# (Spotted) Snake on a plane



## cagey (Feb 25, 2019)

Snake on a plane travels over 15,000km from Mackay to Glasgow before being found in a shoe


https://www.abc.net.au/news/2019-02...suitcase-from-queensland-to-scotland/10846236


----------



## Ella C (Feb 26, 2019)

Oh wow! 
That's unfortunate for the little guy, being put into a zoo. Then again, not much else they could do, is there?


----------



## Herpetology (Feb 26, 2019)

Ella C said:


> Oh wow!
> That's unfortunate for the little guy, being put into a zoo. Then again, not much else they could do, is there?


Why’s that unfortunate?

Better off kept in a zoo as an education animal then with someone who can’t keep a snake locked up


----------



## Pauls_Pythons (Feb 26, 2019)

I thought we were spending millions making sure that it was almost impossible for reptiles and such like to be 'smuggled'?
If thats the case how can a stow away make it all the way to the UK without detection?



Ella C said:


> Oh wow!
> That's unfortunate for the little guy, being put into a zoo. Then again, not much else they could do, is there?



The alternative is?? Euthanise it as they would if it was sent back to Australia?


----------



## Ella C (Feb 26, 2019)

Herptology said:


> Why’s that unfortunate?
> 
> Better off kept in a zoo as an education animal then with someone who can’t keep a snake locked up





Pauls_Pythons said:


> The alternative is?? Euthanise it as they would if it was sent back to Australia?


I simply meant that the python, though *not intentionally*, was removed from it's natural environment and now lives in a glass box. Which, though similar, is not the same as a captive-bred snake, where a glass box is the only home it's ever known. 
Although nothing else could be done, it's still unfortunate on the snake's behalf.


----------



## Bluetongue1 (Feb 27, 2019)

Pauls_Pythons said:


> I thought we were spending millions making sure that it was almost impossible for reptiles and such like to be 'smuggled'?
> 
> If thats the case how can a stow away make it all the way to the UK without detection?...

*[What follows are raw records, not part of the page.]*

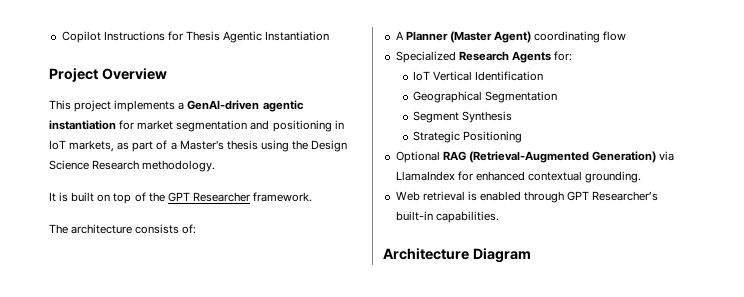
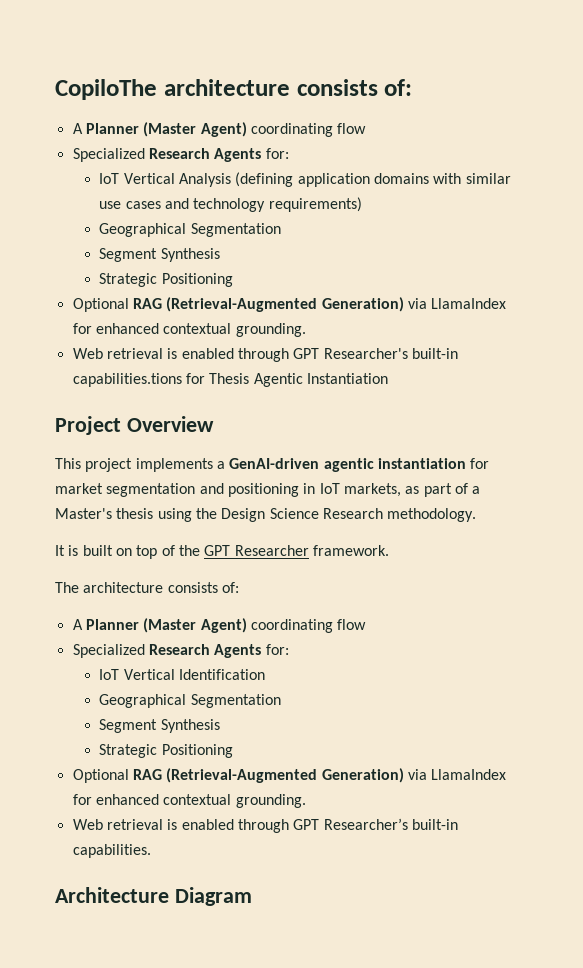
- Copilot Instructions for Thesis Agentic Instantiation
+ CopiloThe architecture consists of:
+ A Planner (Master Agent) coordinating flow
+ Specialized Research Agents for:
+ IoT Vertical Analysis (defining application domains with similar use cases and technology requirements)
+ Geographical Segmentation
+ Segment Synthesis
+ Strategic Positioning
+ Optional RAG (Retrieval-Augmented Generation) via LlamaIndex for enhanced contextual grounding.
+ Web retrieval is enabled through GPT Researcher's built-in capabilities.tions for Thesis Agentic Instantiation

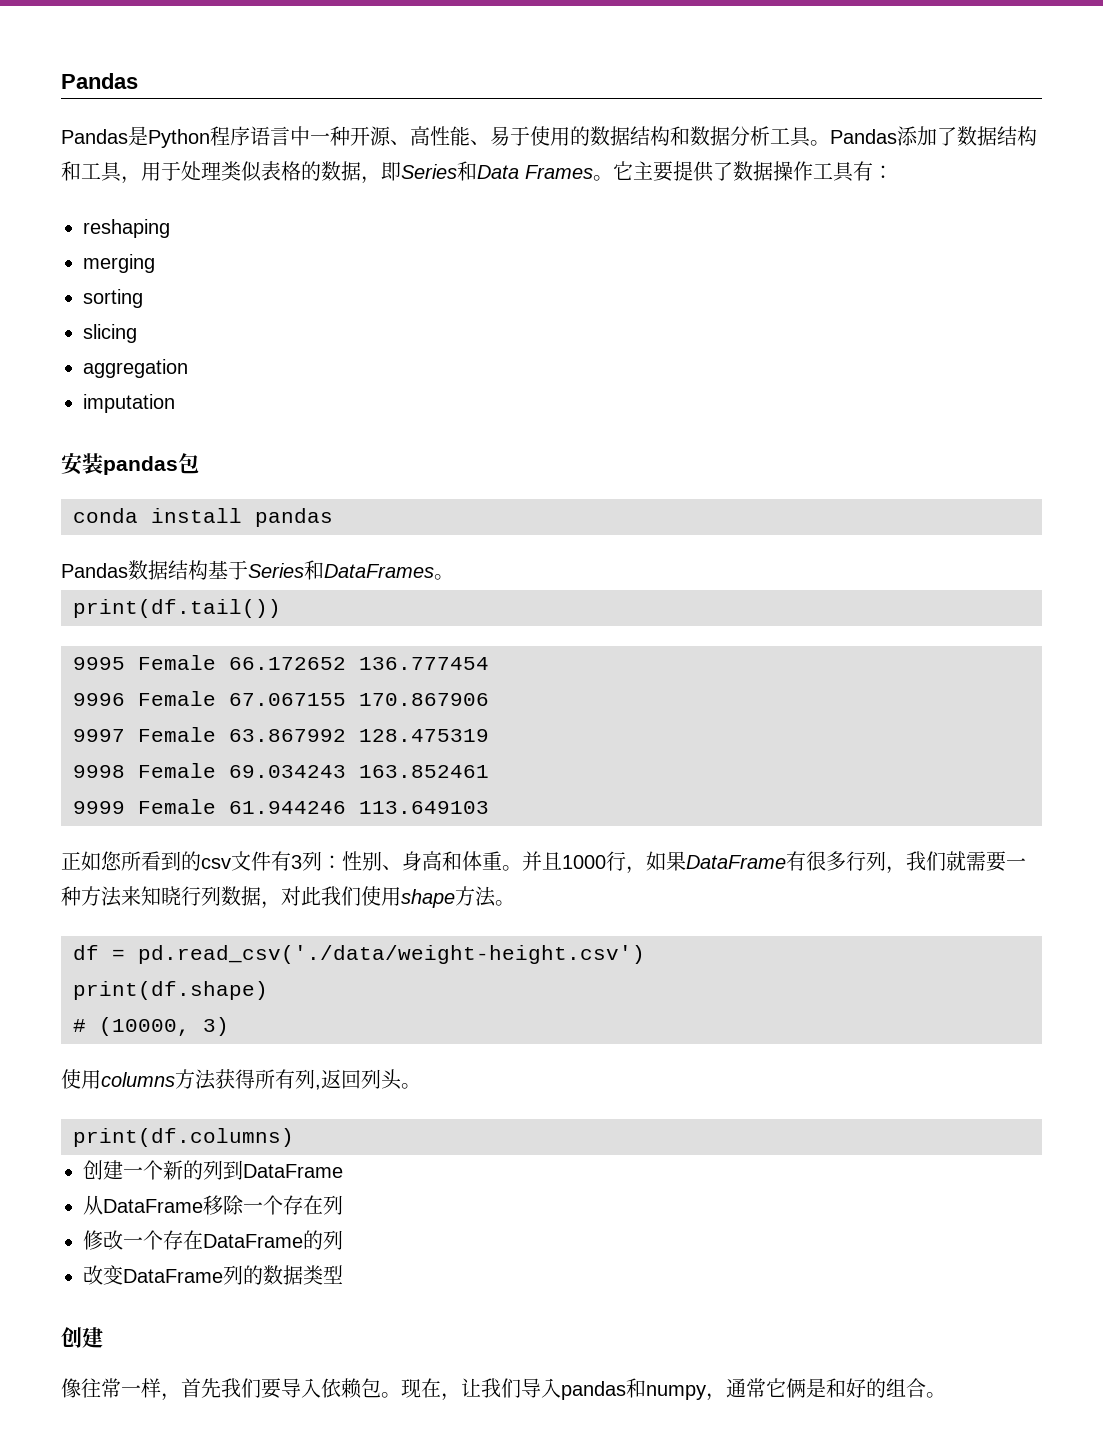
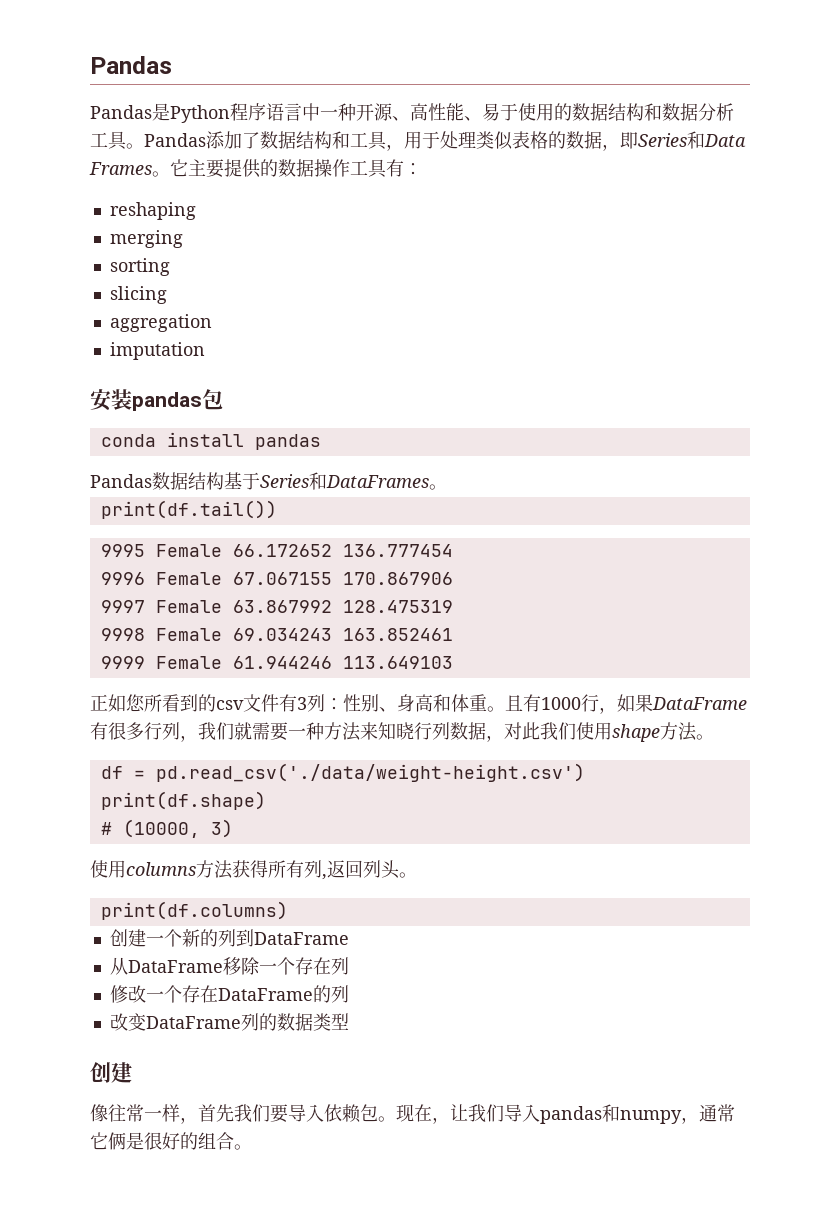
- 它主要提供了数据操作工具有：
+ 它主要提供的数据操作工具有：
- 并且1000行，如果DataFrame有很多行列，我们就需要一种方法来知晓行列数据，对此我们使用shape方法。
+ 且有1000行，如果DataFrame有很多行列，我们就需要一种方法来知晓行列数据，对此我们使用shape方法。
- 现在，让我们导入pandas和numpy，通常它俩是和好的组合。
+ 现在，让我们导入pandas和numpy，通常它俩是很好的组合。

 Whilst the authorities make every effort to scan items coming in or leaving for overseas, they simply cannot cope with the sheer volume of luggage and items. I would imagine that unaccompanied and postal items would get more attention than little old ladies with who knows what else in her bag. Of course they won’t tell you that. 



Ella C said:


> I simply meant that the python, though *not intentionally*, was removed from it's natural environment and now lives in a glass box. Which, though similar, is not the same as a captive-bred snake, where a glass box is the only home it's ever known.
> 
> Although nothing else could be done, it's still unfortunate on the snake's behalf.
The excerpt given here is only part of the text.